GLI SCACCHI DELLA VITA (2014)


Regia: Stefano Simone
Soggetto: Gordiano Lupi
Sceneggiatura: Stefano Simone
Cast:  Michael Segal: Massimo; Filippo Totaro: Impiegato; Luigia Ilenia Ciociola: Vera; Michela Mastroluca: Carla; Nicola Ciociola: Alfieri; Matteo Perillo: Il Capo; Gianni Lauriola: Delinquente; Giulia Rita D'Onofrio: Madre; Libero Troiano: Massimo da giovane; Tonino Potito: Barbone.
Produttore: Stefano Simone
Musiche: Luca Auriemma

Il panorama del cinema indipendente italiano è ricco di registi che cercano di emergere proponendo “il loro modo di vedere e concepire il cinema”.
Purtroppo molti di loro nonostante l’impegno rimangono sconosciuti a gran parte del pubblico interessato solamente ai grandi nomi e a quel cinema commerciale che esce nei cinema, disertando i festival e i cineclub.
Stefano Simone è un giovane regista di Manfredonia molto poliedrico e con una sua visione del cinema molto particolare.
Non si limita a realizzare film di genere, ma spazia da un genere all’altro realizzando anche videoclip.
Gli scacchi della vita è un lungometraggio del 2015 e Simone si confronta col genere drammatico, prendendo spunto dall’omonimo racconto di Gordiano Lupi.
La trama è apparentemente molto semplice: un architetto (interpretato da un volto noto del cinema indie Michael Segal) ha un gravissimo incidente .
Dovrà affrontare un’insolita partita a scacchi, per ogni pedina persa sarà costretto ad affrontare le esperienze negative della sua vita.
Quindi il primo richiamo immediato che viene in mente è il settimo sigillo di Ingmar Bergman.
Potrebbe essere considerato un eccesso di presunzione da parte di Stefano Simone, ma io lo voglio vedere come una grande prova di coraggio.
Come sempre mi piace analizzare ogni aspetto dei film bilanciando gli aspetti positivi e negativi.
Possiamo apprezzare sicuramente il coraggio di Stefano Simone nel realizzare un film molto difficile, con argomenti scomodi come il rapporto madre-figlio, il senso della vita .
Sicuramente riesce nell’intento di mettere a disagio lo spettatore e ricreare al meglio lo squallore e l’infelicità della vita da adolescente del protagonista.
Ci riesce senza ricorrere a mezzi di comodo, ma utilizzando al meglio gli aspetti del quotidiano e filmando in interni ed esterni, soprattutto in spazi periferici molto indovinati e questo è un elemento molto importante e da elogiare.

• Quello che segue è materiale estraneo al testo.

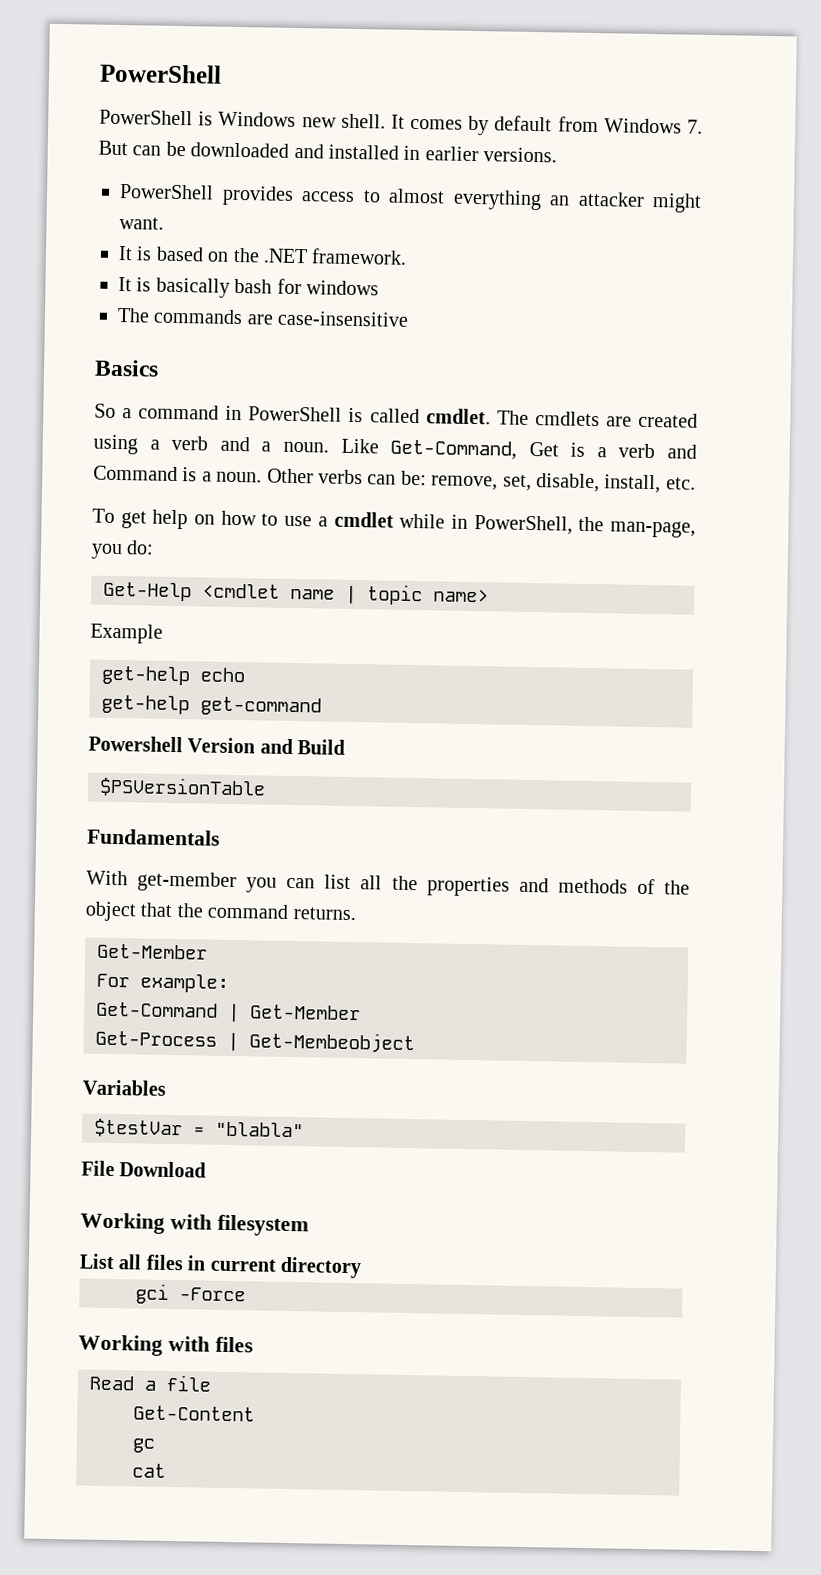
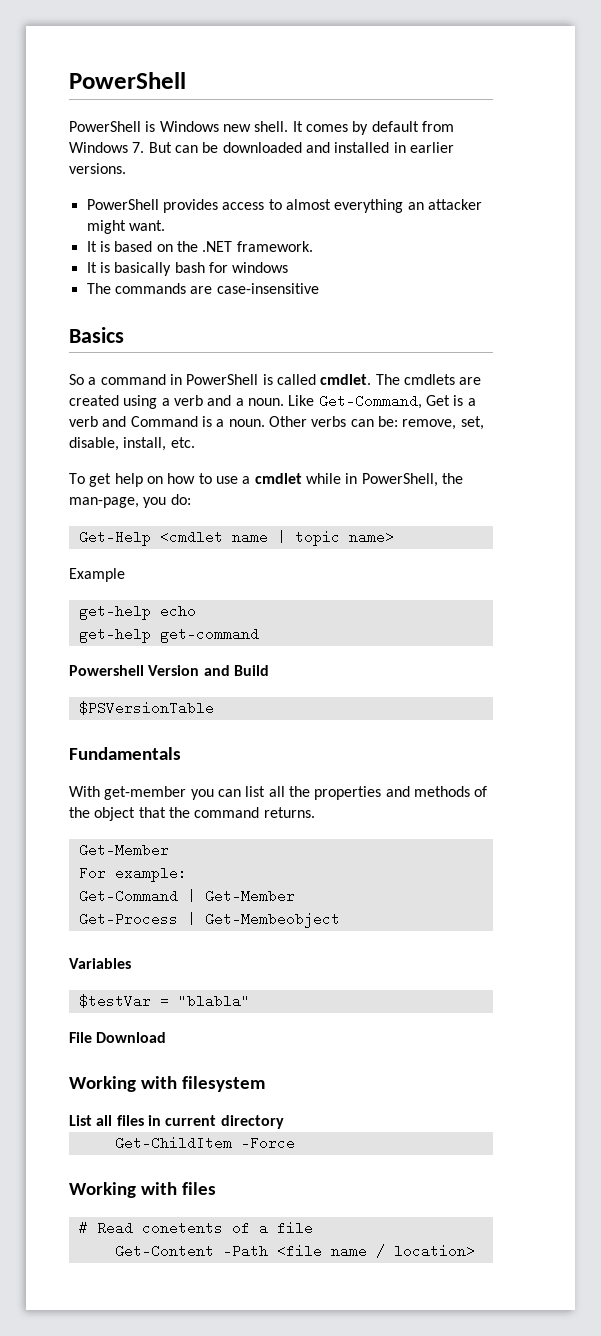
[135,1283,169,1304] gci -> [114,1136,232,1150] Get-ChildItem
[89,1375,134,1391] Read -> [78,1221,250,1235] # Read conetents of
[132,1438,155,1453] [132,1463,166,1478] // gc // cat -> [222,1244,475,1258] -Path <file name / location>

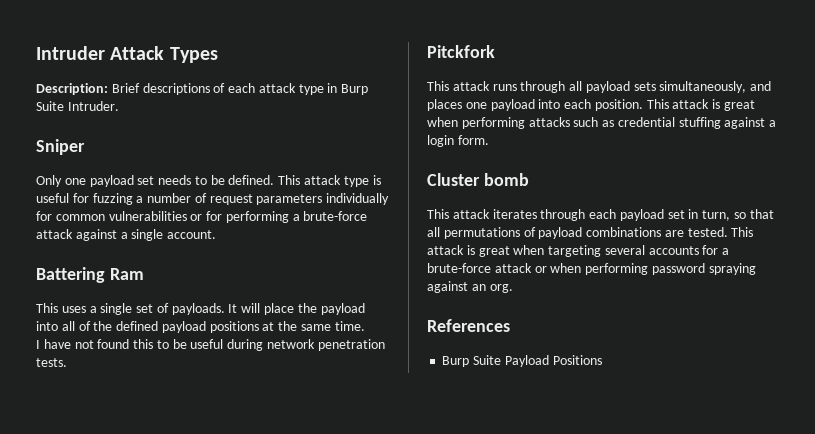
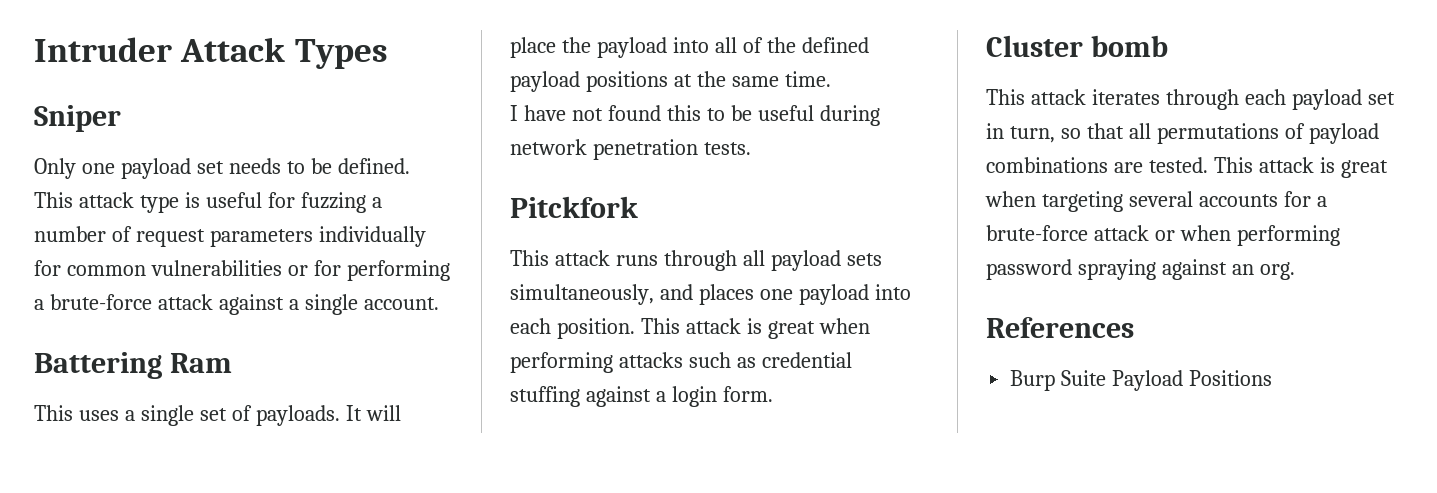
[36,83,369,95] [36,101,119,111] // Description: Brief descriptions of each attack type in Burp Suite Intruder. -> (388, 54) none

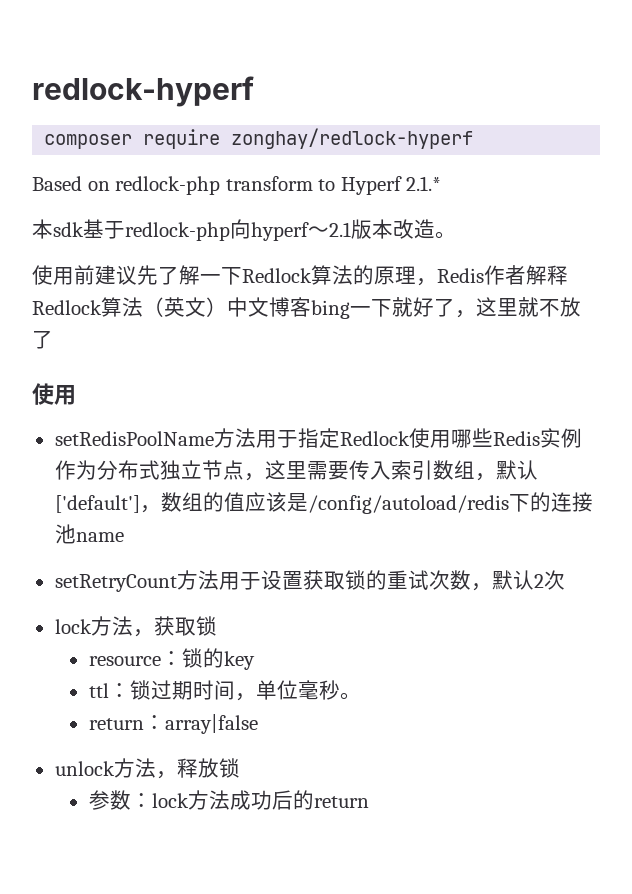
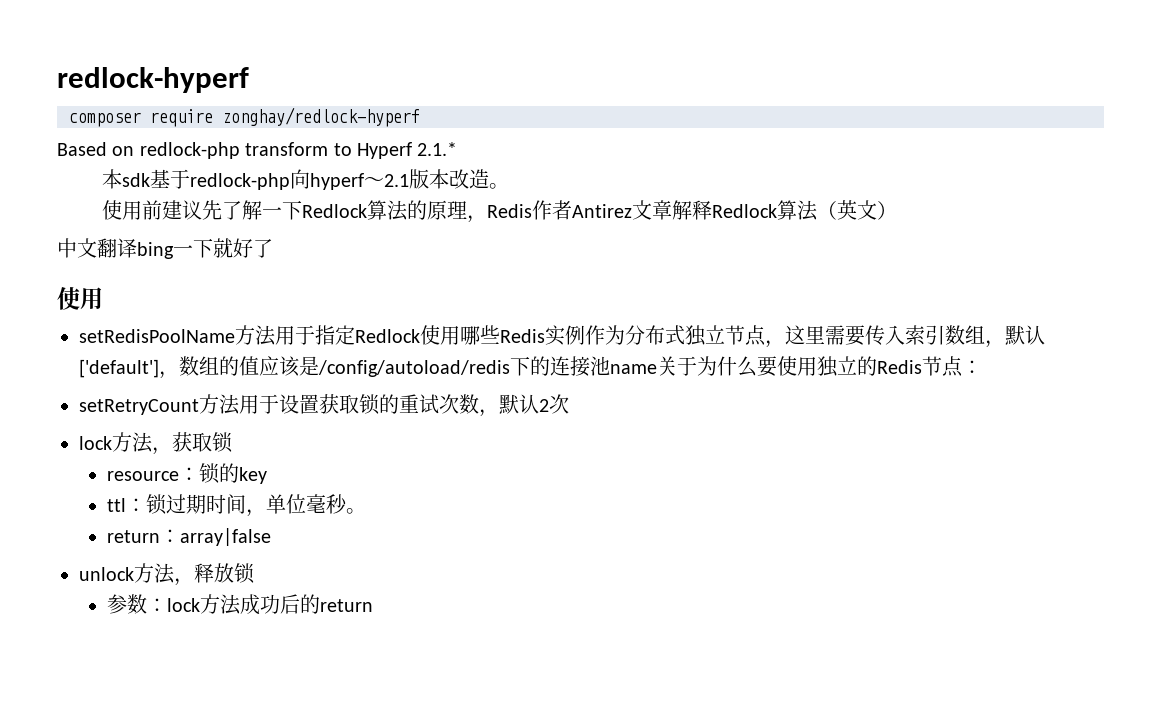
(526, 275) none -> [571,200,672,220] Antirez文章
[227,297,311,317] 中文博客 -> [57,238,137,258] // 中文翻译
[455,297,581,318] [32,330,53,349] ，这里就不放了 -> (273, 248) none
(124, 537) none -> [657,356,982,377] 关于为什么要使用独立的Redis节点：

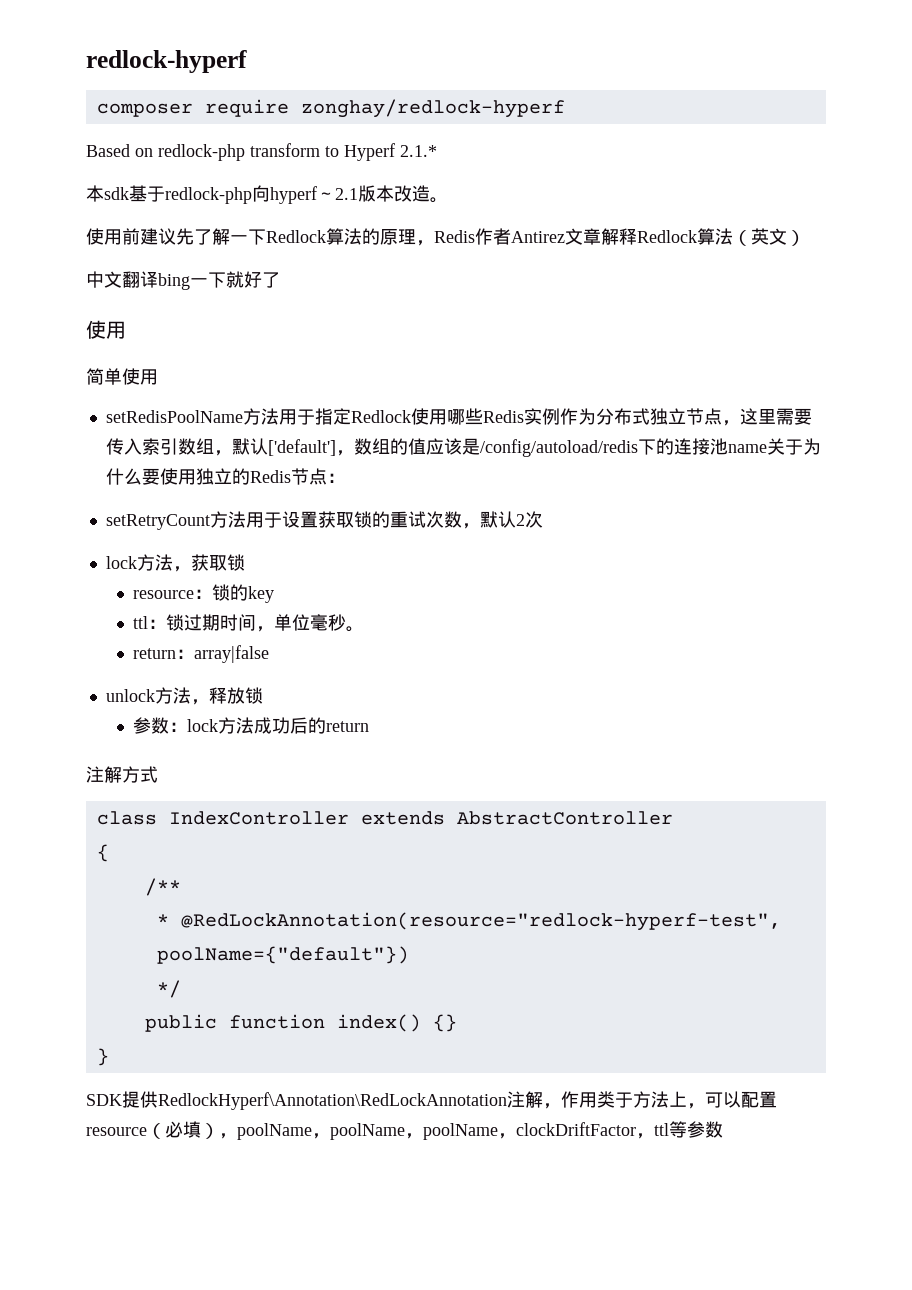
(103, 298) none -> [86,368,158,385] // 简单使用
(374, 605) none -> [86,766,158,783] [96,811,673,825] [96,844,109,862] [144,878,181,896] [156,912,781,931] [156,946,409,964] [156,980,181,998] [144,1014,457,1032] [96,1048,109,1066] [86,1091,777,1110] [86,1121,723,1140] // 注解方式 // class IndexController extends AbstractController // { // /** // * @RedLockAnnotation(resource="redlock-hyperf-test", poolName={"default"}) // */ // public function index() {} // } // SDK提供RedlockHyperf\Annotation\RedLockAnnotation注解，作用类于方法上，可以配置resource（必填），poolName，poolName，poolName，clockDriftFactor，ttl等参数

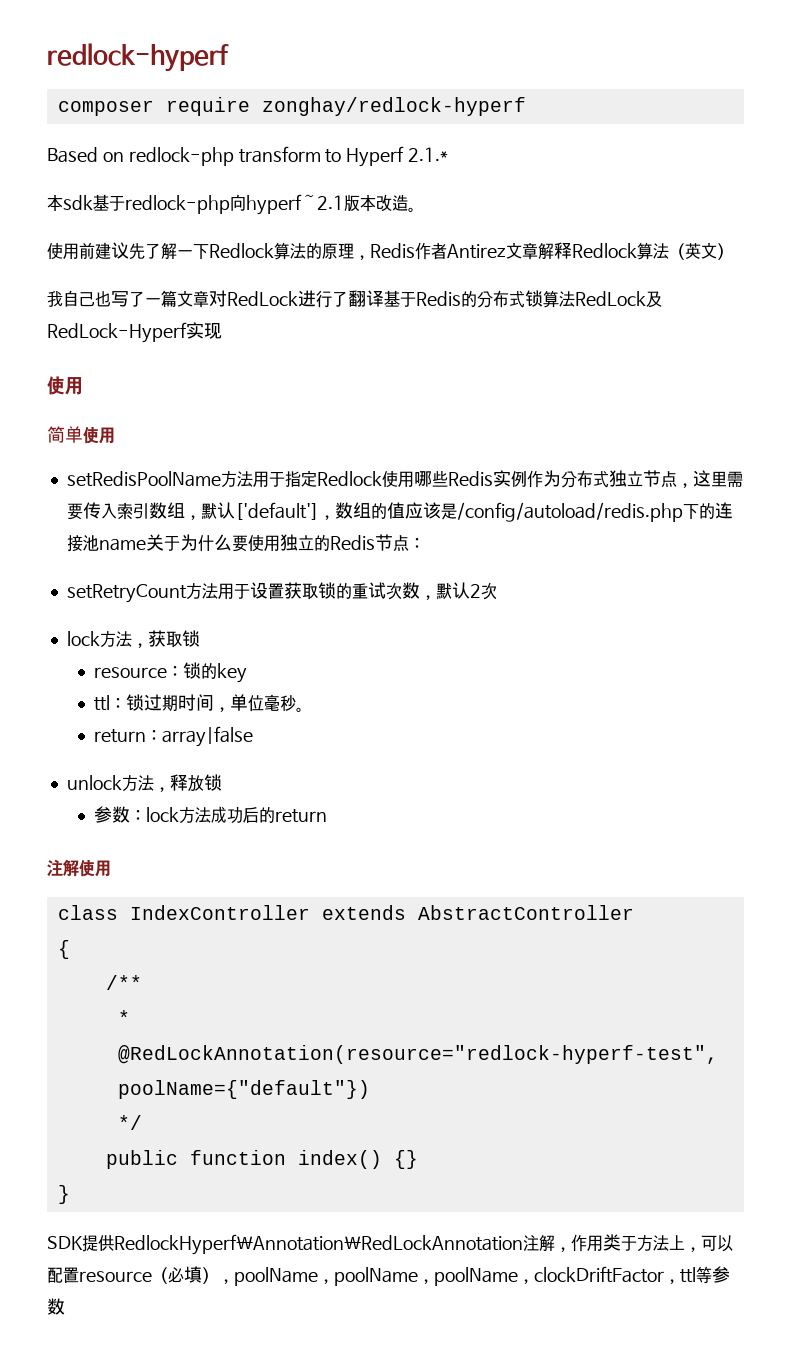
[86,271,280,290] 中文翻译bing一下就好了 -> [47,290,662,308] [47,322,222,343] 我自己也写了一篇文章对RedLock进行了翻译基于Redis的分布式锁算法RedLock及RedLock-Hyperf实现
[479,439,638,457] /config/autoload/redis -> [456,502,683,522] /config/autoload/redis.php
[122,766,158,783] 方式 -> [79,859,111,877] 使用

Alcune inquadrature non mi hanno particolarmente convinto, a volte troppo lunghe (come ad esempio quando il ragazzo osserva la madre mentre dorme), ma per il resto posso dire che è una regia molto fluida, che non si perde in inutili virtuosismi fini a se stessi e non pertinenti al film.
Non mi ha molto convinto l’utilizzo del suono ambiente come ad esempio nella scena degli scacchi (rumore incessante di uccelli e anche nel dialogo col barbone, con il rumore delle macchine in sottofondo), ma capisco che è una scelta stilistica del regista.
La recitazione di Michael Segal funziona, e fa piacere vedere un attore della sua prestanza fisica che non si accontenta di ruoli d’azione ma si presta anche in questi ruoli tormentati.
Riesce molto bene ad entrare dentro il suo personaggio e creare inquietudine allo spettatore.
Per il resto purtroppo posso apprezzare lo sforzo degli altri attori, ma non mi hanno convinto quasi per niente, recitazioni troppo forzate, espressioni troppo marcate e che mi hanno lasciato poco.
La colonna sonora è un altro elemento che mi ha convinto poco, sicuramente è costruita con una precisa ricerca ma si sposa poco con le immagini dove viene messa.
Ad esempio quando il ragazzo scopre la madre mentre si prostituisce viene utilizzata una musica veramente ben fatta, ma nel modo sbagliato, ovvero sarebbe stata perfetta per un thriller, mentre per questo film non ce la vedo.
Le location come detto precedentemente sono apparentemente “povere”, però a mio modo di vedere sono molto funzionali per il film e mi trovano d’accordo.
Mentre un altro elemento secondo me poco riuscito sono i dialoghi, a tratti molto forzati e poco credibili.
Stefano Simone con gli scacchi della vita sicuramente ha un grosso merito ovvero quello di cercare di proporre qualcosa di nuovo nel panorama indipendente, di cercare di forgiare il suo stile senza utilizzare soluzioni di comodo per lo spettatore.